##### INPUT FOR THIS TASK
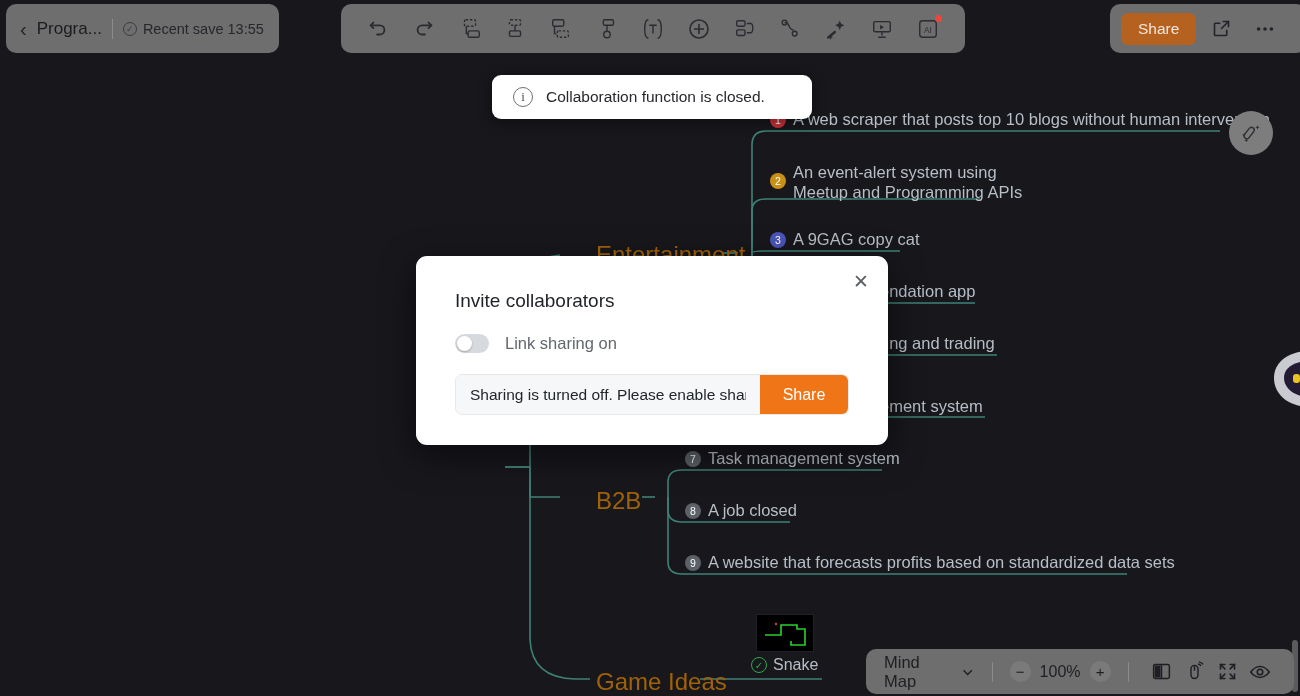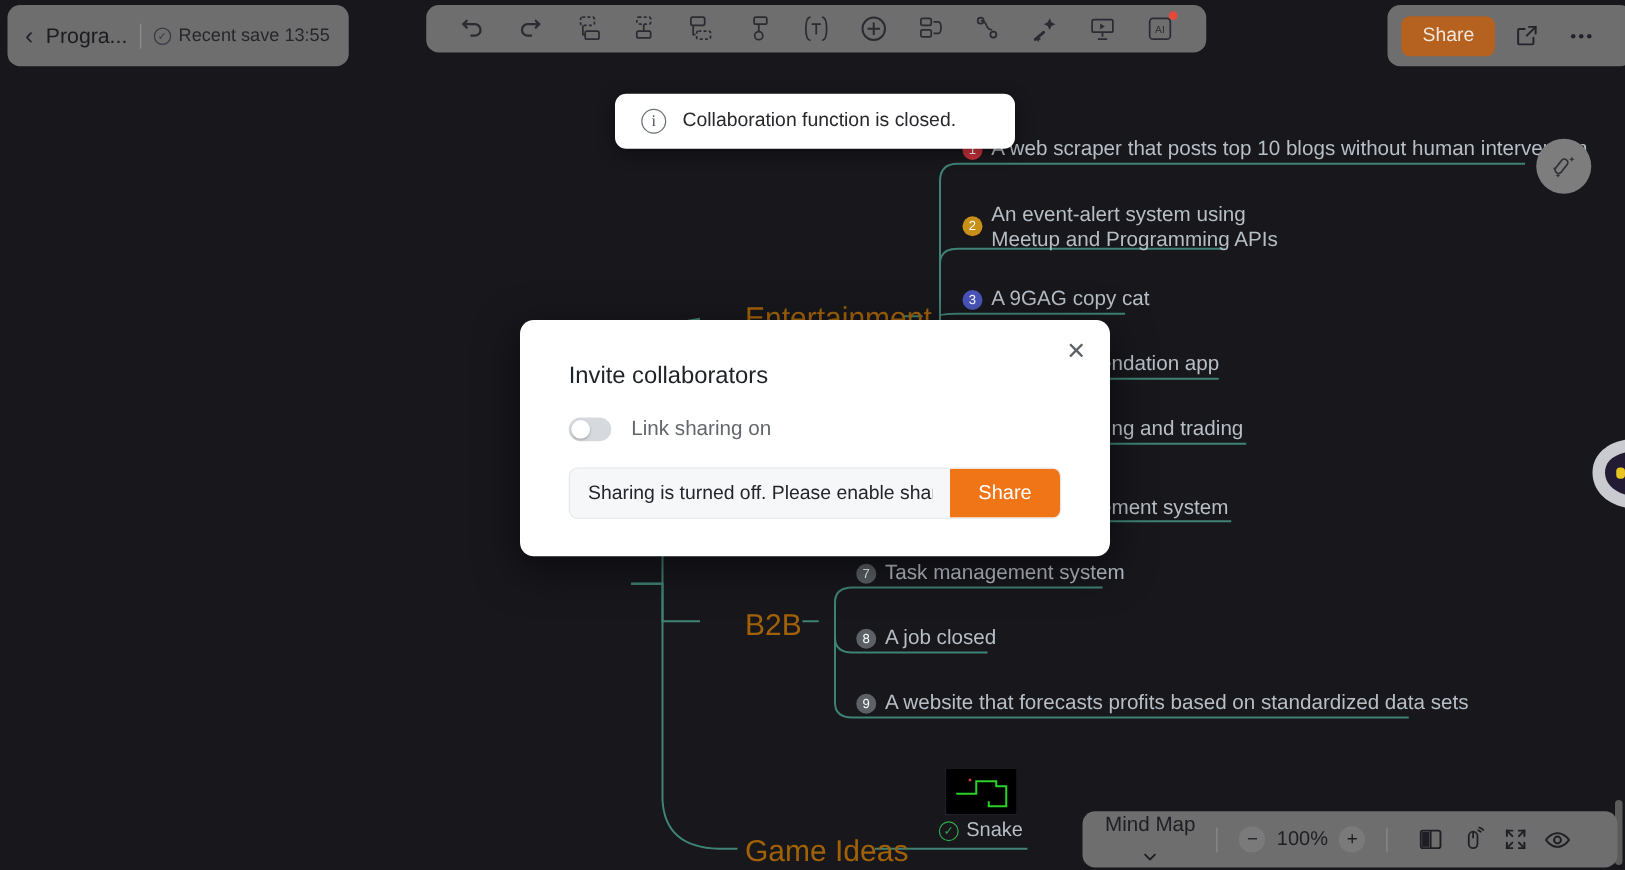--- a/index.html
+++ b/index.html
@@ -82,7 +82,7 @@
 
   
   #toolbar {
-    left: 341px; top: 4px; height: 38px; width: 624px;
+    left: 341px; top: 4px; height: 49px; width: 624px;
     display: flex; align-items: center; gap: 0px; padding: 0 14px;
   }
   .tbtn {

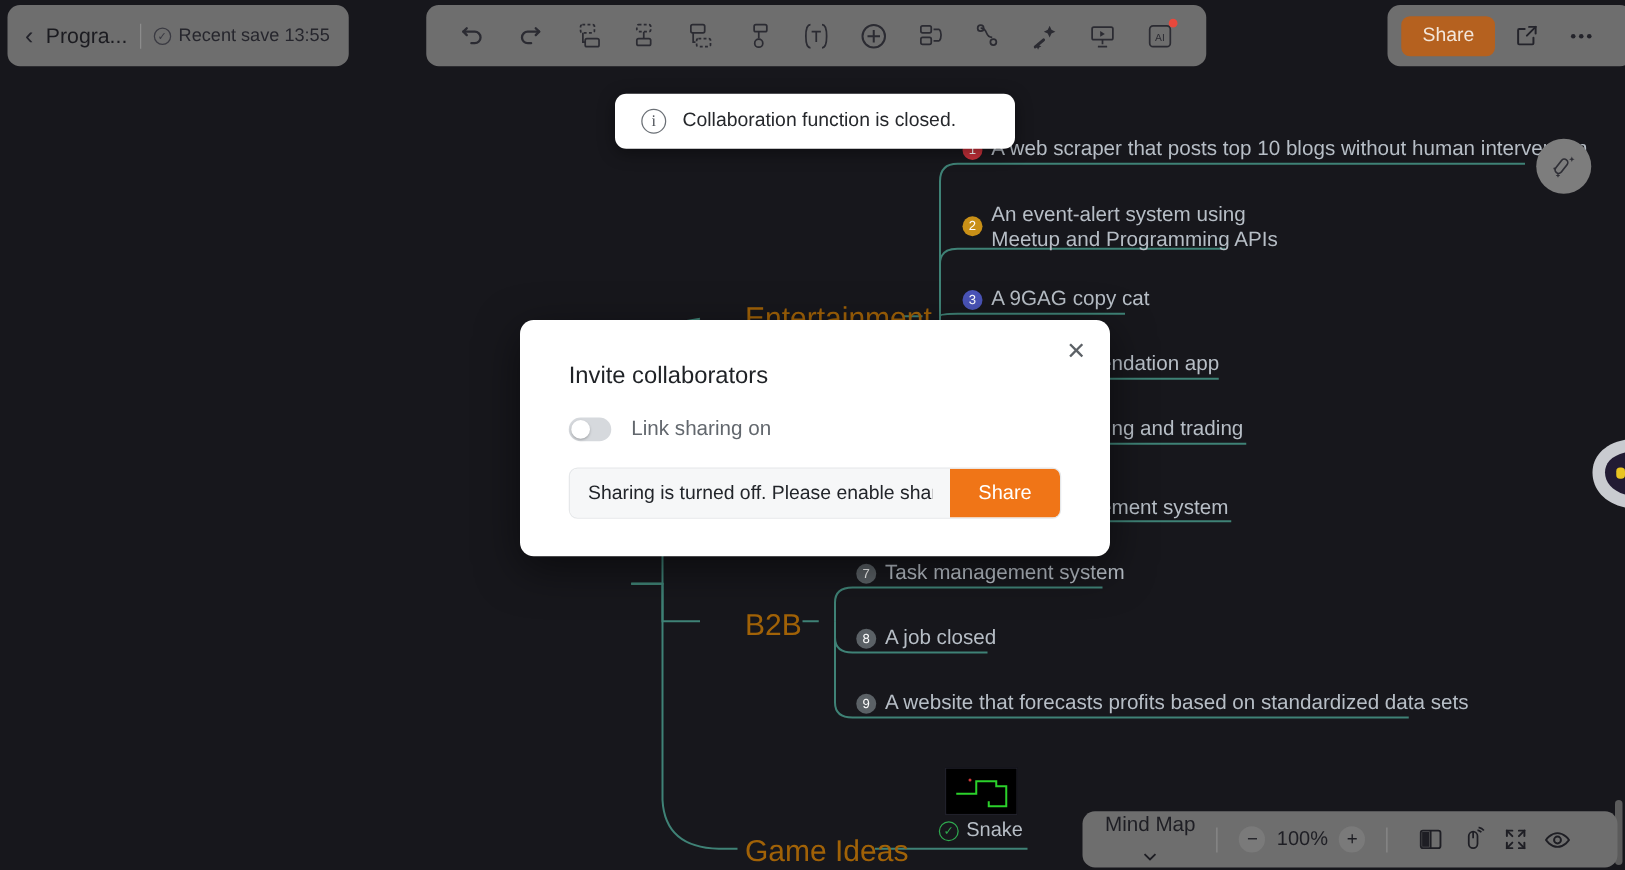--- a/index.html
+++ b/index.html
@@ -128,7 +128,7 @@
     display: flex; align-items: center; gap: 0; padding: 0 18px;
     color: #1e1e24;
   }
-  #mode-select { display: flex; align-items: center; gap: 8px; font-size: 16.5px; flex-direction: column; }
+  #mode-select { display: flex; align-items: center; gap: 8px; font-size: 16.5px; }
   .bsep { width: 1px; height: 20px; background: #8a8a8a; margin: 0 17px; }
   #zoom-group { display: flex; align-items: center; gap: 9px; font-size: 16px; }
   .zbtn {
##########
##### INPUT FOR THIS TASK
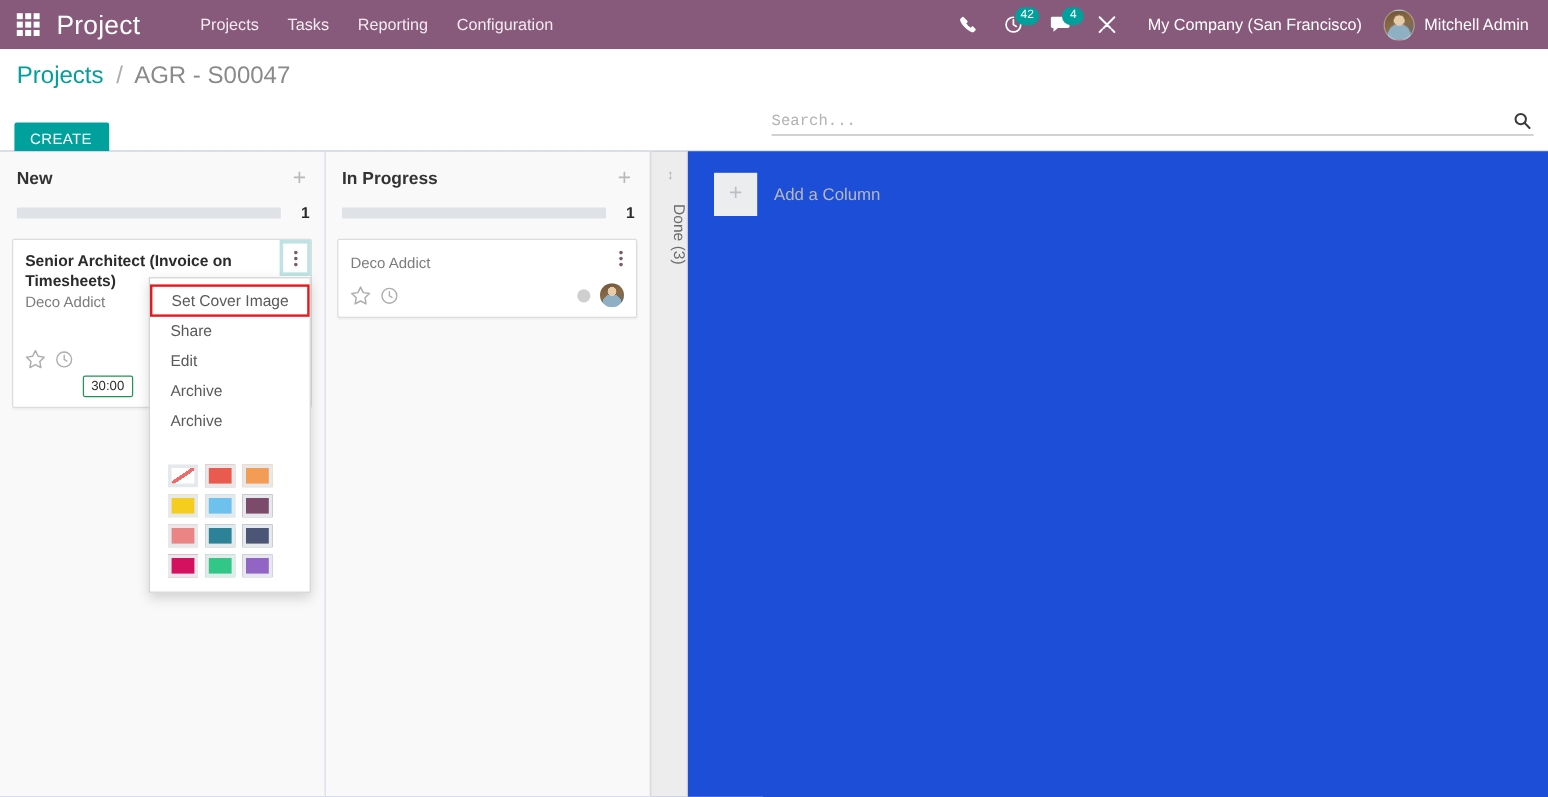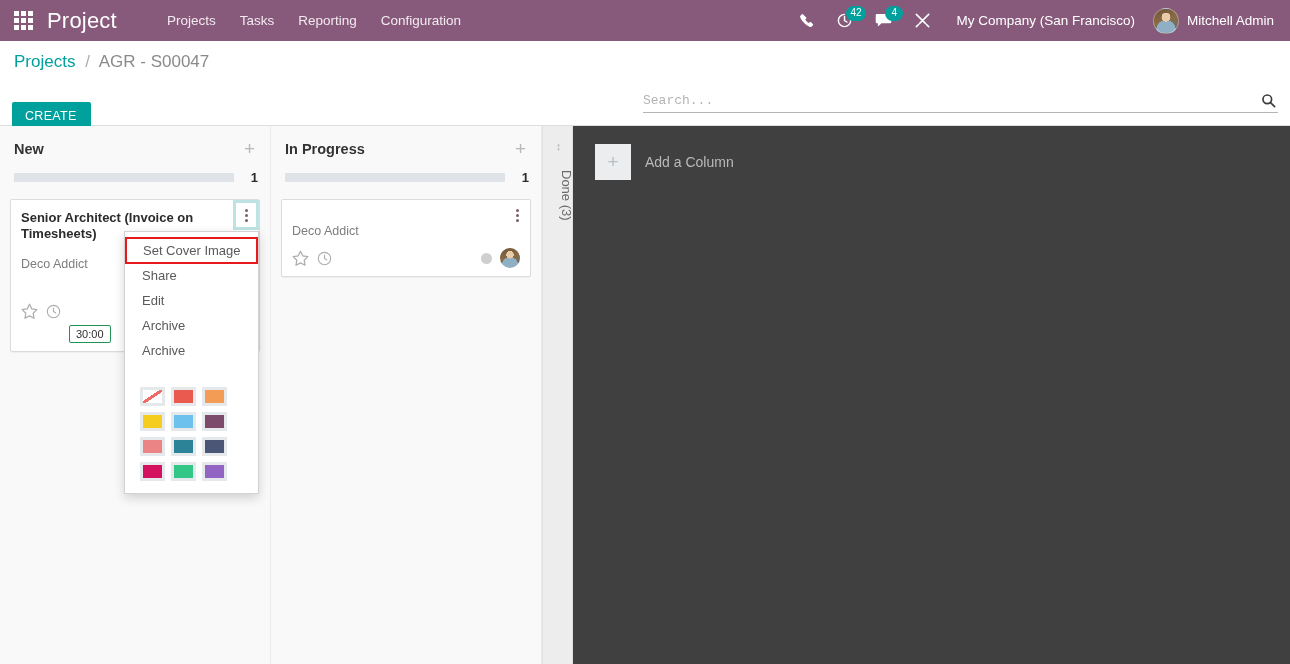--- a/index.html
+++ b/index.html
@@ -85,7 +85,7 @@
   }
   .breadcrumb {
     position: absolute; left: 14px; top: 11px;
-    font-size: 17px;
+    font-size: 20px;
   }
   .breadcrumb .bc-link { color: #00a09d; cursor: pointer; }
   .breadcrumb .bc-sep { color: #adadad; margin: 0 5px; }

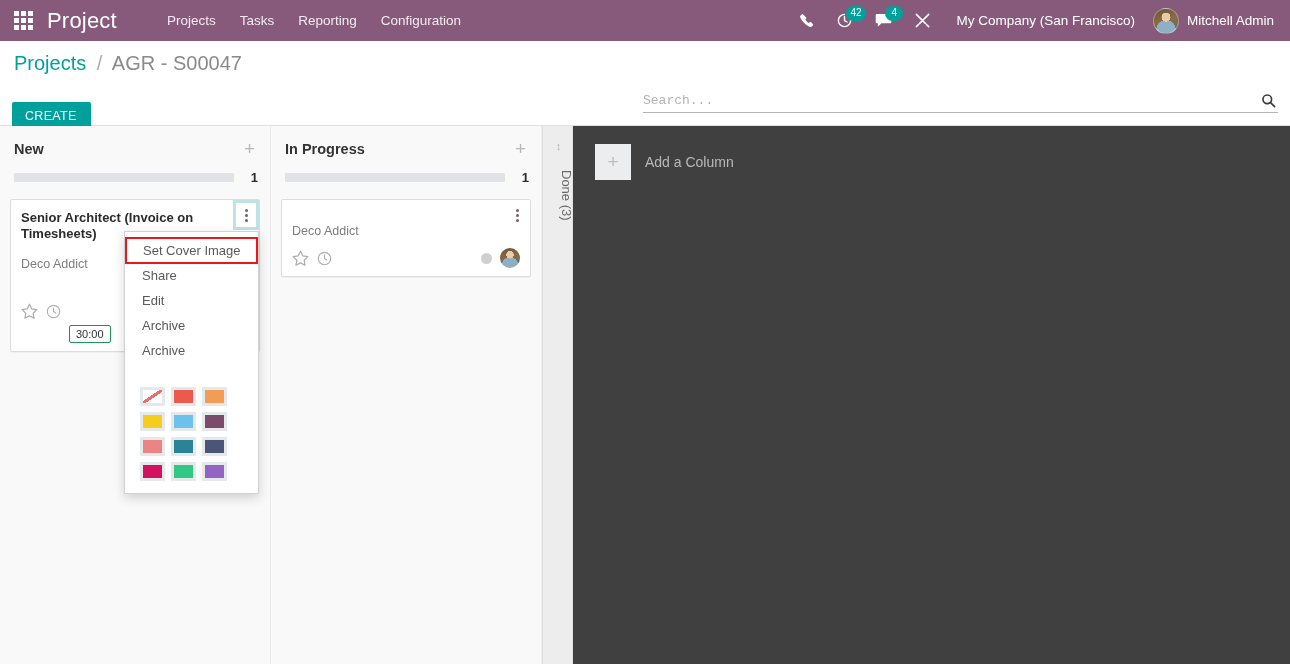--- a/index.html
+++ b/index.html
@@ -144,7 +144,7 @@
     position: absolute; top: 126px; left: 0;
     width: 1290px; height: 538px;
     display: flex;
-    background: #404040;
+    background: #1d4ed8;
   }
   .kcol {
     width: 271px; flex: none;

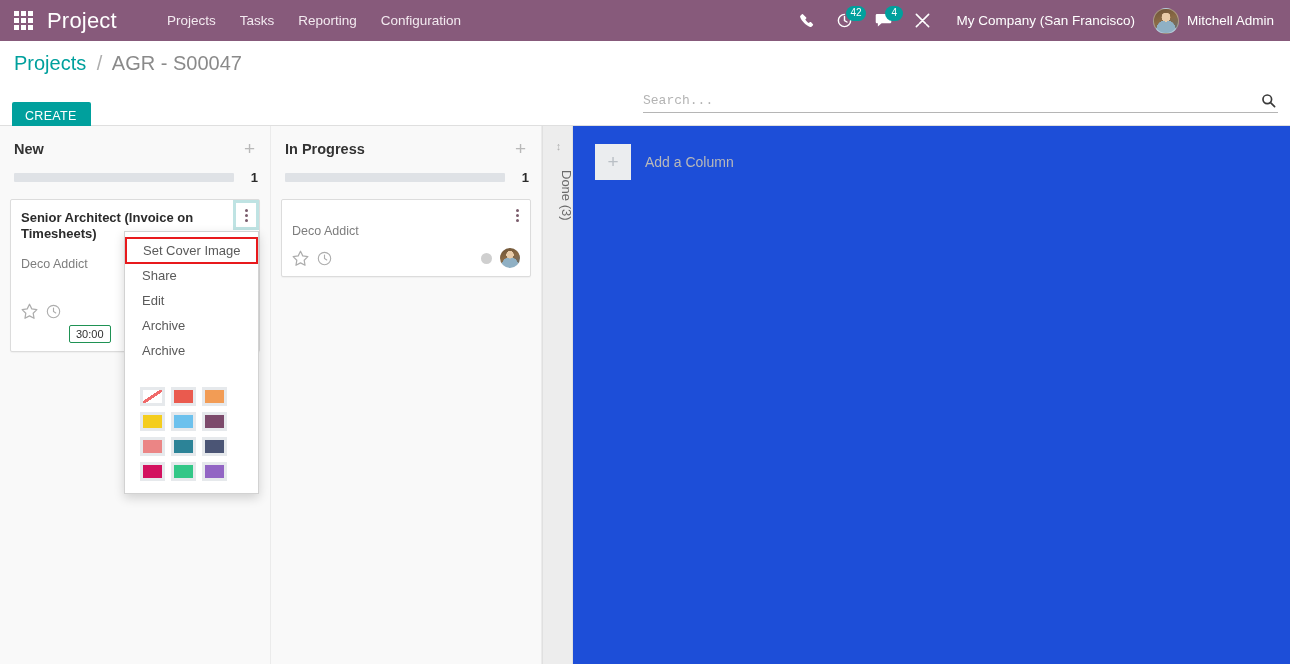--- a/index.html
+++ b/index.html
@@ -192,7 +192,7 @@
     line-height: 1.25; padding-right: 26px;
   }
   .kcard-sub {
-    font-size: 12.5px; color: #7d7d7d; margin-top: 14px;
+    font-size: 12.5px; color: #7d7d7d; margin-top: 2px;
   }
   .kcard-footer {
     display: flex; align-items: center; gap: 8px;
##########
*PROBLEM DETAILS*
What is the number of lines in the records that hold the word "size"? Answer with that number by itself.

*YOUR RESPONSE*
7